…В разное время мне приходилось быть свидетелем великого множества самых разнообразных рождений. Я видел, как распадается надвое амеба, словно шарик ртути; наблюдал кур, на взгляд легко и без усилий откладывающих яйца; трудный и длительный отел коровы — и быстрое, исполненное грации появление на свет олененка; небрежное, как бы беспечное метание икры рыбами — и исполненное патетики рождение обезьяньего детеныша, на удивление сходное с появлением на свет крохотного человечка. Все это было захватывающим и одновременно трогательным зрелищем. Есть в природе масса и других явлений, зачастую вполне обыденных, которые я тем не менее не могу наблюдать иначе как исполнившись чувства благоговения. Ну взять, скажем, утрату головастиком хвоста и жабер и превращение его в полноценную лягушку или фантастическое зрелище, когда паук выходит из собственной шкурки и удаляется, оставив прозрачную, микроскопически точную копию самого себя — эфемерную, как древесный пепел, который вот-вот будет унесен ветром; а разве можно без волнения наблюдать, как разрывается нелепый и уродливый кокон, высвобождая бабочку или мотылька самой удивительной расцветки — превращение, достойное разве что волшебной сказки! Но редко, когда увиденное поглощало и изумляло меня так, как в ту памятную ночь посреди Атлантики, когда появлялись на свет детеныши пипы.
Поначалу, если не считать движения крохотных лапок, особой активности в жестянке не наблюдалось. Решив, что новорожденных смущает яркий свет дуговой лампы, я приглушил его — так в театре затеняют огни на сцене перед началом развязки.

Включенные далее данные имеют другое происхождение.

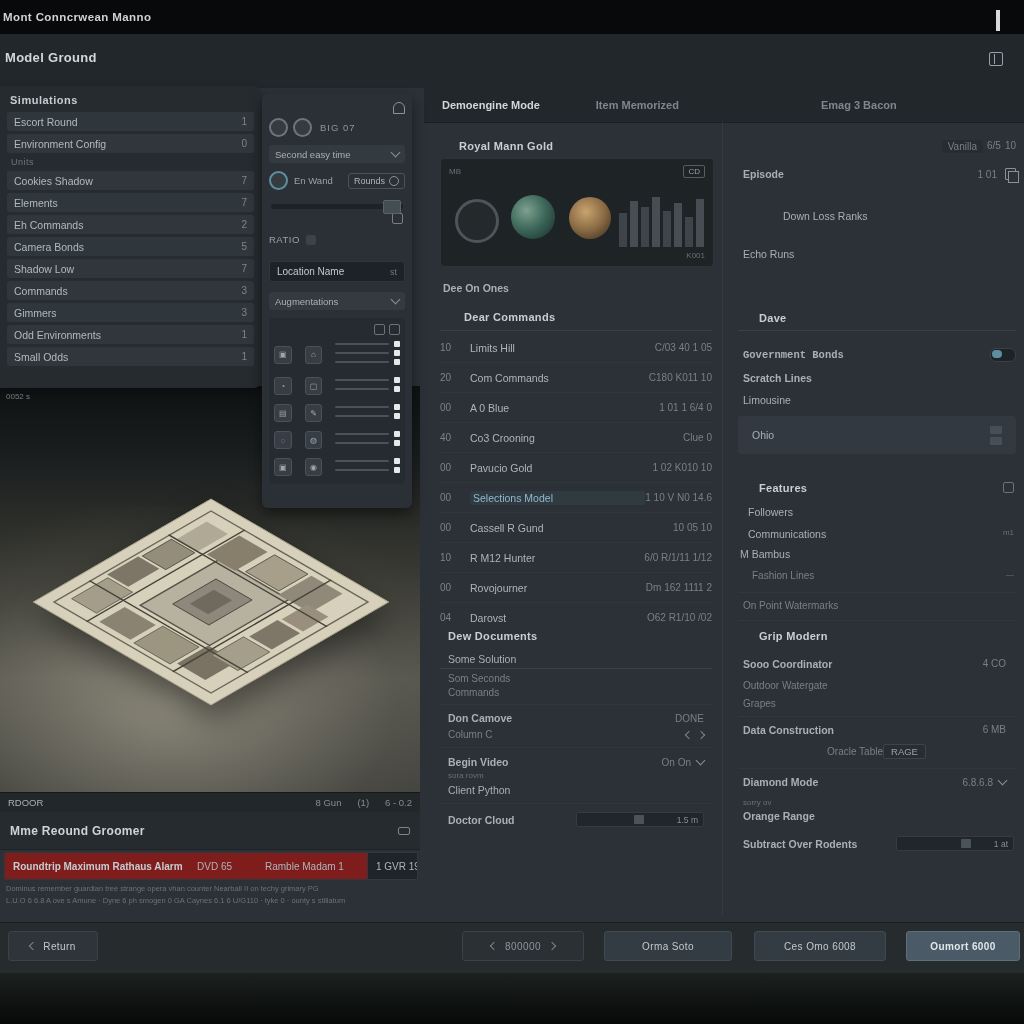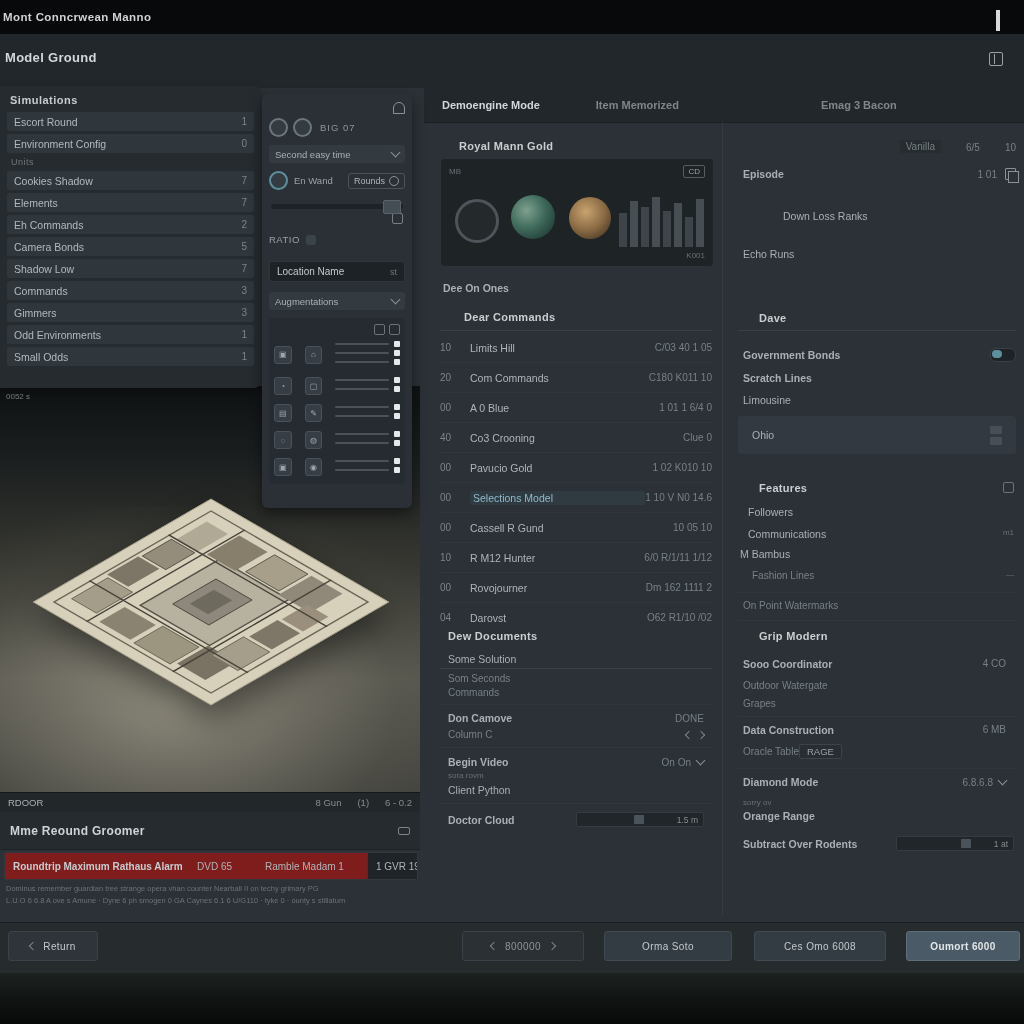"Vanilla" div { align-items: flex-end -> flex-start; gap: 25px -> 4px }
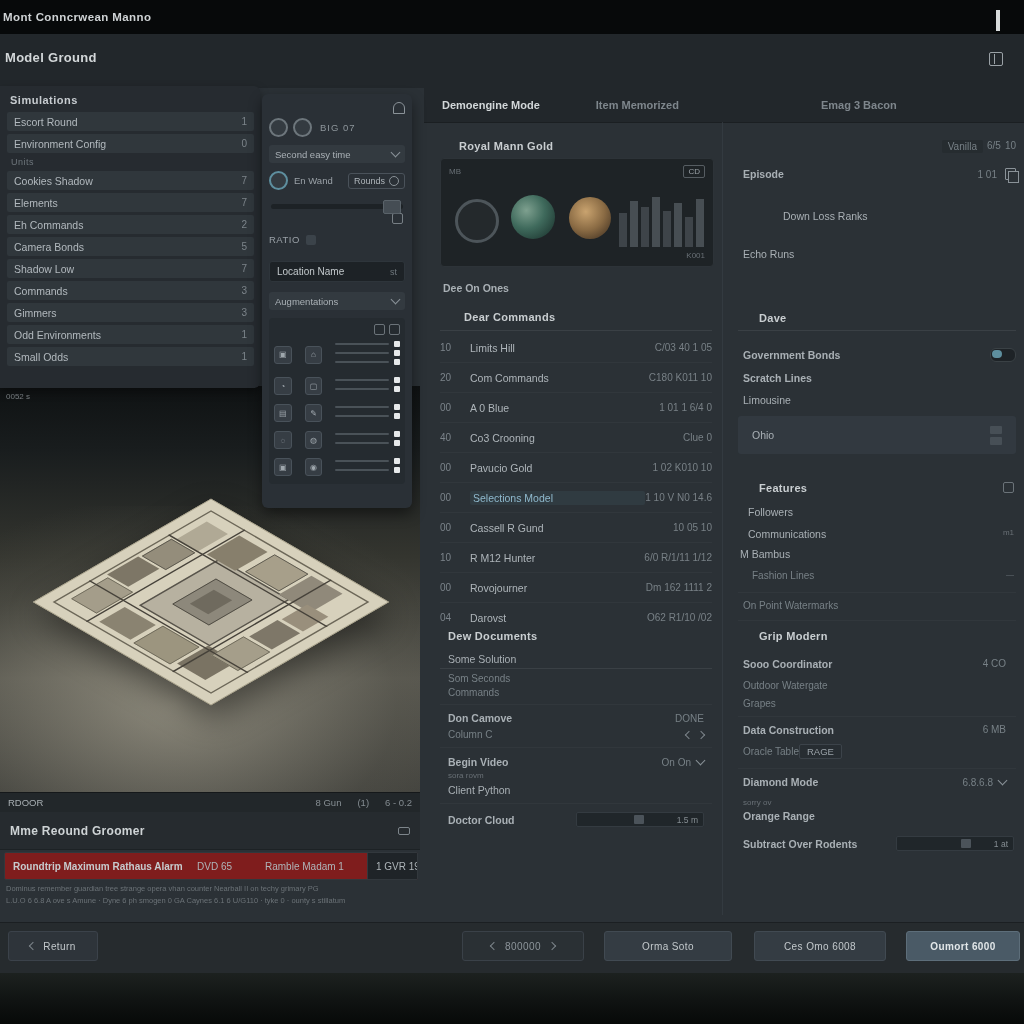"Government Bonds" div { font-family: none -> Liberation Mono, monospace }
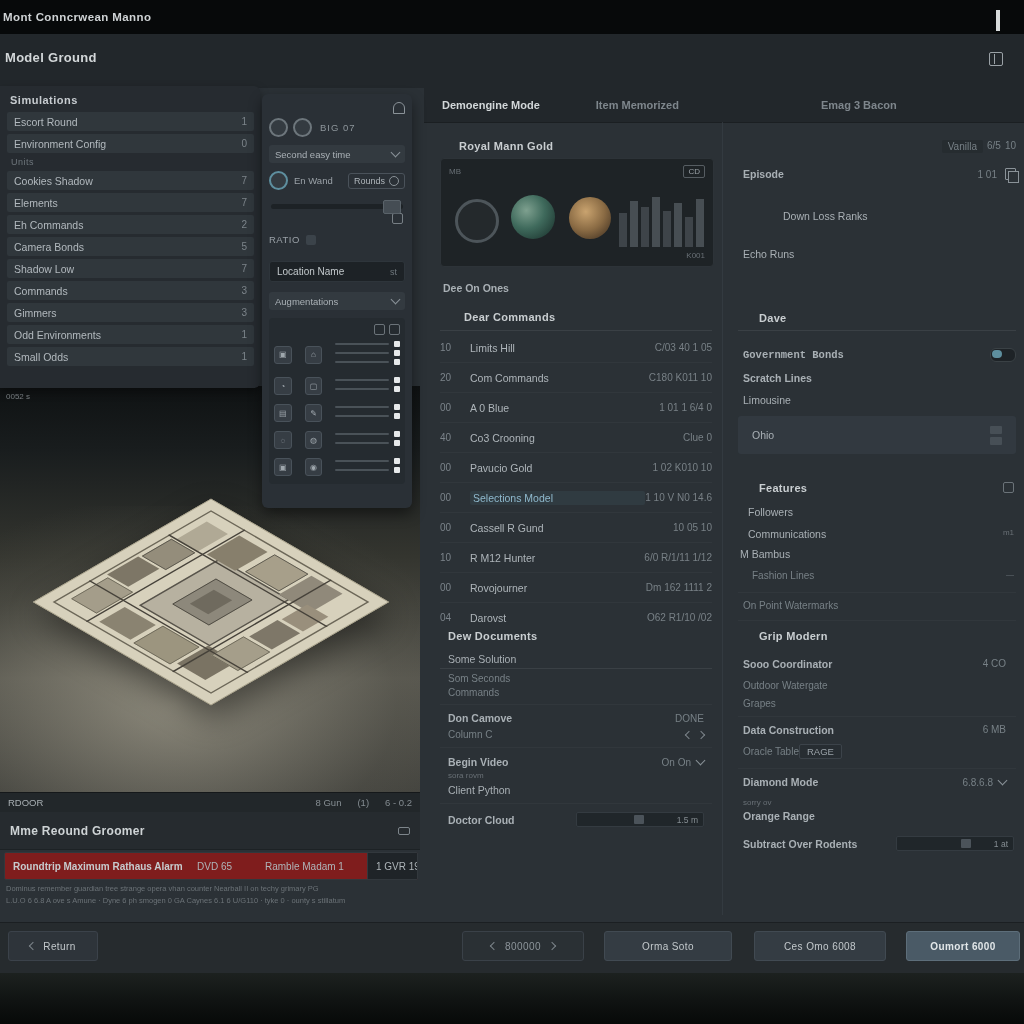"Oracle Table" div { justify-content: flex-start -> center }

И представьте себе, действо развернулось с новой силой. Приглядевшись к одному из кармашков, я увидел, как из него отчаянно рвется наружу крохотный обитатель, вращаясь будто штопор — сперва в отверстии показались его лапки, а затем уже голова. После этого он ненадолго успокоился, а отдохнув, продолжил проталкивать в отверстие голову и плечи. Затем он снова передохнул — было ясно, что выбраться из толстой эластичной мамашиной шкуры вовсе не легко. Потом он стал извиваться, словно рыба на крючке, мотая головой из стороны в сторону — и его тело стало медленно вывинчиваться из кармашка, вроде неподатливой пробки, вытягиваемой штопором. Вскоре он, замученный, выбрался на спину мамаши, лишь одной лапкой застряв в ячейке, долго служившей ему родным домом. Затем он пополз по неровной, будто лунная поверхность, материнской спине, соскользнул в воду — и неподвижно застыл на ее поверхности. Еще одна жизнь появилась на этом свете! Он и его братец, плававший рядом с ним, могли бы уютно уместиться на шестипенсовой монете[13], и еще осталось бы сколько хочешь места, — и все-таки это были хоть и крохотные, но самые настоящие пипы. С первой минуты, как они попали в воду, они уже могли плавать и нырять с поразительной энергией и скоростью.
Я зафиксировал появление на свет уже четырех пип, когда ко мне присоединились два члена судовой команды. Возвращаясь с вахты, они увидели в трюме свет и спустились посмотреть, не случилась ли беда какая. Вполне естественно, их интересовало, с чего это я сижу в два часа ночи на корточках и пялюсь на банку из-под керосина. Я вкратце растолковал им, кто такие пипы, как они совокупляются, как выводят потомство и что я как раз наблюдаю за финальным актом, разыгрывающимся в жестянке из-под керосина. Матросы заглянули в жестянку, и как раз в этот момент еще один детеныш стал выкарабкиваться на свет — это их явно заинтриговало, и они остались понаблюдать. Затем явились еще три члена экипажа — выяснить, с чего это их товарищи тут застряли, а те зашикали на них. Я шепотом разъяснил вновь прибывшим тайну происходящего, и кружок наблюдателей пополнился еще тремя членами.